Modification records
..............................
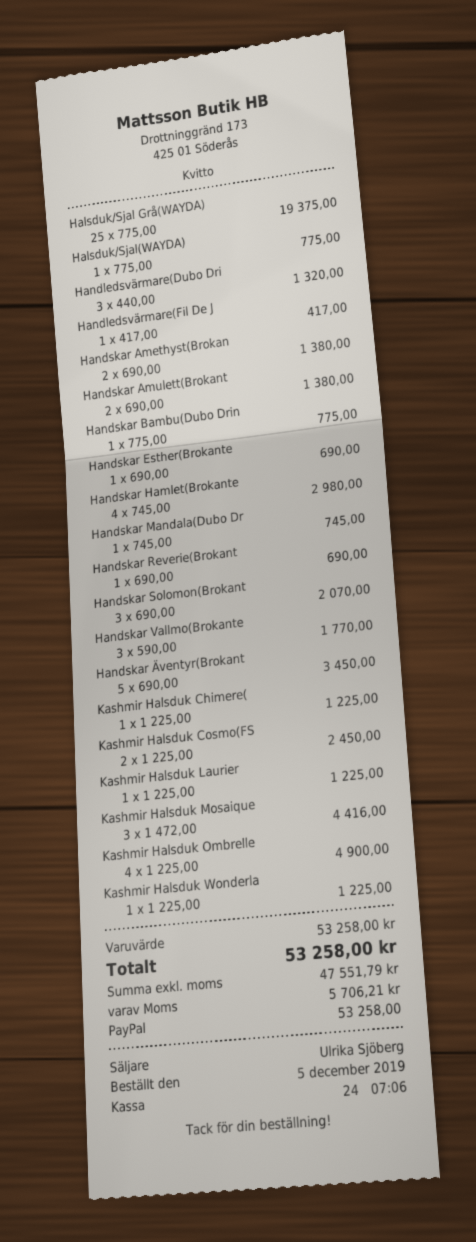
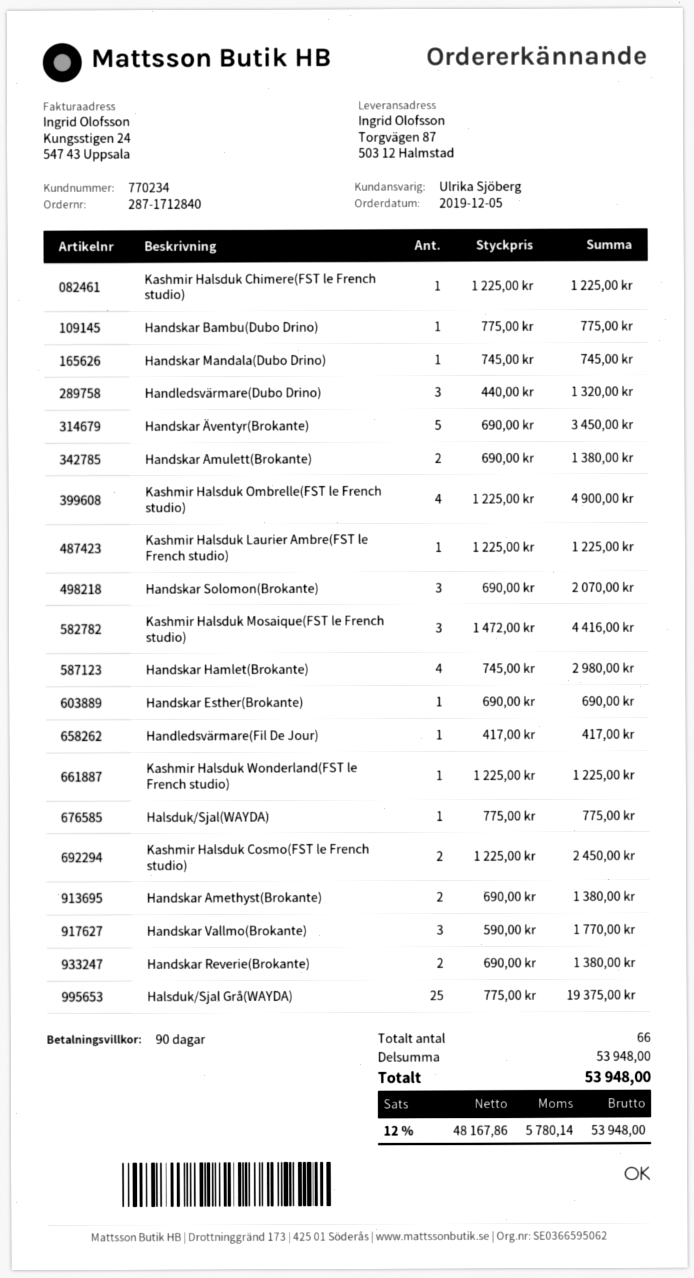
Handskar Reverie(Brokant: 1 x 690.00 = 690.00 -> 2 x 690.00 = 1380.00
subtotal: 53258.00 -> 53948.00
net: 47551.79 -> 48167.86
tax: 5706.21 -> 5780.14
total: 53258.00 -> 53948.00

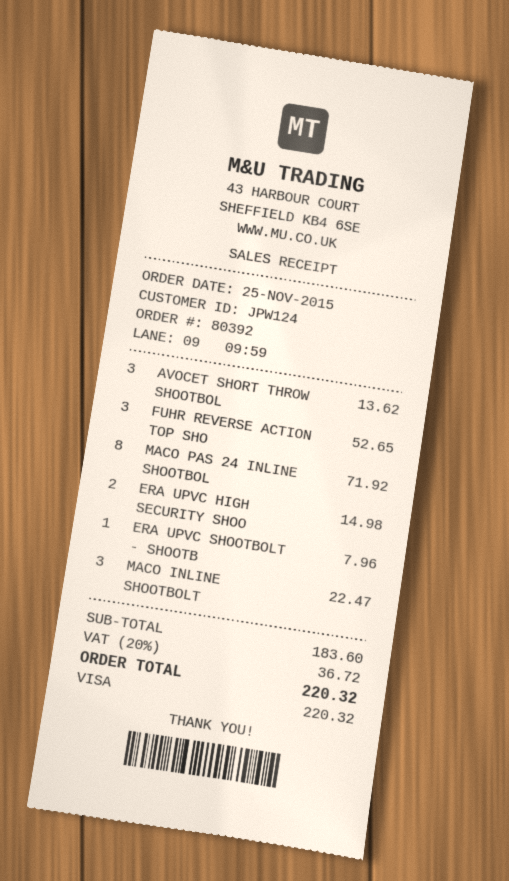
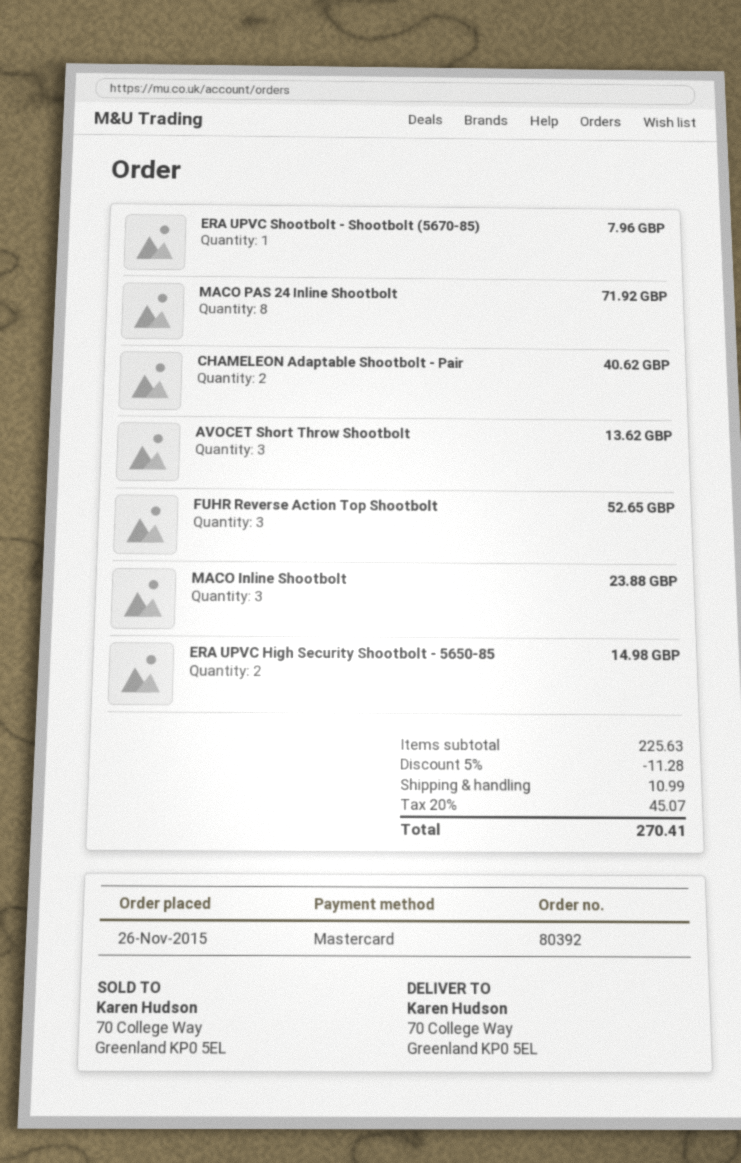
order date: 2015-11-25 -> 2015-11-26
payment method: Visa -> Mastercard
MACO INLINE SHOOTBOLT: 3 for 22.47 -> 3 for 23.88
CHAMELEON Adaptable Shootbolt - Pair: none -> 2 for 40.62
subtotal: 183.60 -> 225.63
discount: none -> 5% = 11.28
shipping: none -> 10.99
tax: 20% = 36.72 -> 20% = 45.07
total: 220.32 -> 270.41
..............................
### TASK TO COMPLETE
Before printing the records again, strip out the pictures; change nothing else.

### SOLUTION TO THIS EXERCISE
Handskar Reverie(Brokant: 1 x 690.00 = 690.00 -> 2 x 690.00 = 1380.00
subtotal: 53258.00 -> 53948.00
net: 47551.79 -> 48167.86
tax: 5706.21 -> 5780.14
total: 53258.00 -> 53948.00

order date: 2015-11-25 -> 2015-11-26
payment method: Visa -> Mastercard
MACO INLINE SHOOTBOLT: 3 for 22.47 -> 3 for 23.88
CHAMELEON Adaptable Shootbolt - Pair: none -> 2 for 40.62
subtotal: 183.60 -> 225.63
discount: none -> 5% = 11.28
shipping: none -> 10.99
tax: 20% = 36.72 -> 20% = 45.07
total: 220.32 -> 270.41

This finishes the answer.